The Canadian Prairie province of Saskatchewan, with a population of just over a million, plays a mega role in the Indo-Canadian trade relationship. In November, Saskatchewan’s Premier Scott Moe — equivalent to the chief minister of an Indian state — will travel to India on a weeklong visit. He will explore ways to further the relationship in the face of some major headwinds that have cropped up in recent months.
Last year, Moe’s province alone accounted for more than a third of Canada’s exports to India, at over a billion dollars. India is the third largest market for Saskatchewan’s exports, behind the US and China. While Saskatchewan is among the world’s leading producer of pulses and accounts for over 40 per cent of the world’s – and virtually all of Canada’s – lentil exports, India has emerged as its top market for this commodity in recent years.
However, exports of pulses to India plunged this year after the central government sharply hiked import tariffs on pulse crops, pushing them up to 33 per cent for lentils and 50 per cent for peas.
Privately, experts believe the Indian hurdles to import of pulses may be related to domestic oversupply following good harvests and the need to protect farmers’ margins ahead of next year’s elections. In an interview after his keynote speech at the Canada-India Business Council’s Diwali gala in Toronto, Moe struck a positive note on the scope of trade with India despite the setback in the pulses sector.
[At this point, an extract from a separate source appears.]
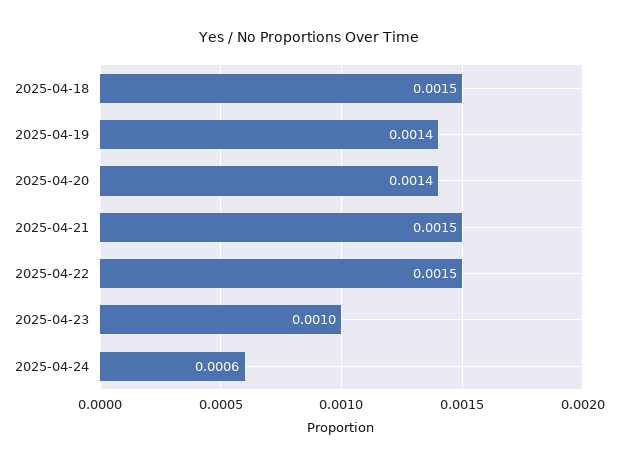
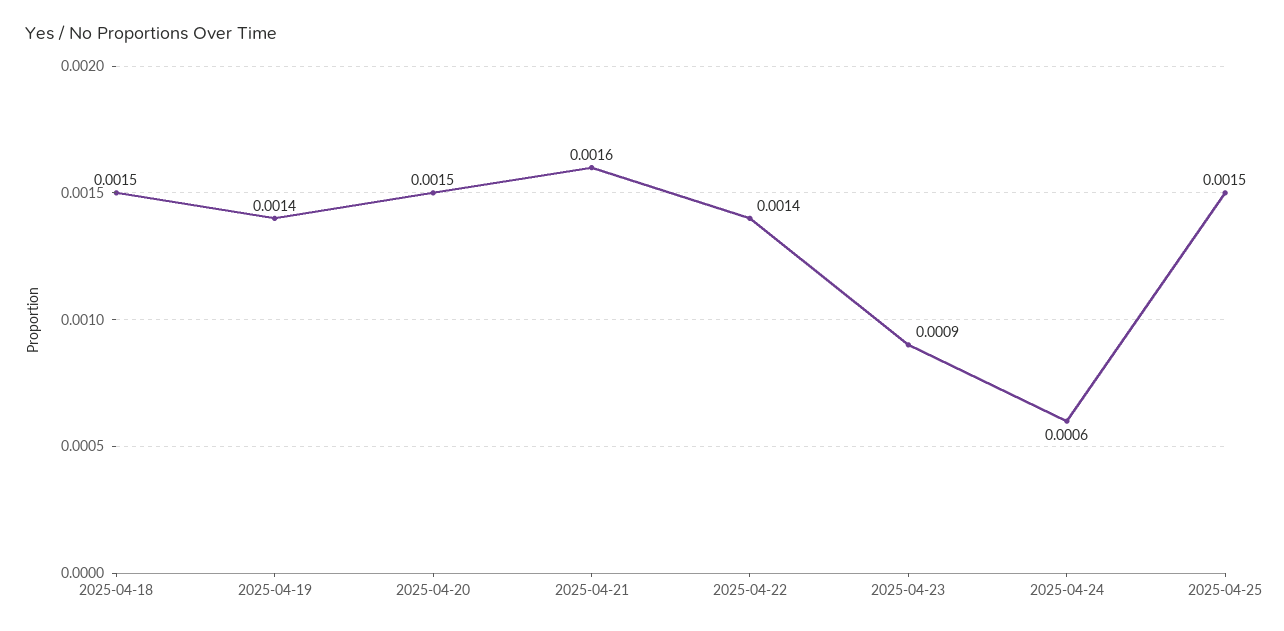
2025-04-20: 0.0014 -> 0.0015
2025-04-21: 0.0015 -> 0.0016
2025-04-22: 0.0015 -> 0.0014
2025-04-23: 0.001 -> 0.0009
2025-04-25: none -> 0.0015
“That has caused a decline in exports, a decline that I won’t say isn’t concerning for the province of Saskatchewan, but in the broader context, we understand the situation and we also understand the longer-term trading relationship that we have with India. It’s a relationship that is so valuable and this is actually an opportunity for us to work on each other commodities and services that we have,” Moe said.
Saskatchewan is using the current situation to highlight other sectors of interest. It is also a major supplier of potash and uranium to India.
Moe noted that uranium supplies from his province to India went up 200 per cent last year, and added, “This is the time for us to focus on other products as well, and the opportunities that we have in clean uranium for example in the production of nuclear power, as India continues to build power and generation infrastructure. We have all sorts of opportunities in the fertiliser industry. I think, we also have further opportunities in some of the agricultural equipment that we produce and export already to many nations and we look forward to engaging on all of these fronts, including agri-food products.”
India is now the second largest source country for immigrants to Saskatchewan, behind only the Philippines. It is also a leading source of post-secondary international students in the province, a sector that Moe emphasised his province was keen to collaborate on, pointing to over two dozen agreements between higher education institutions in Saskatchewan and India.
Kasi Rao, President and CEO of the Canada-India Business Council, said, “The higher education agenda is a more recent phenomenon and fits the pattern of immigration patterns into Saskatchewan in the last decade. What Saskatchewan has experienced in the last 10 years, it has probably not experienced in the previous 80-100 years. So, in that context, I believe Saskatchewan has emerged as one of the key sub-national jurisdictions in the world that is responsive to India’s agenda.”
Moe’s itinerary in India includes leading a trade delegation from Saskatchewan to Mumbai, Delhi and Chennai, as well as attending the annual Canada-India Business Forum in New Delhi on November 27.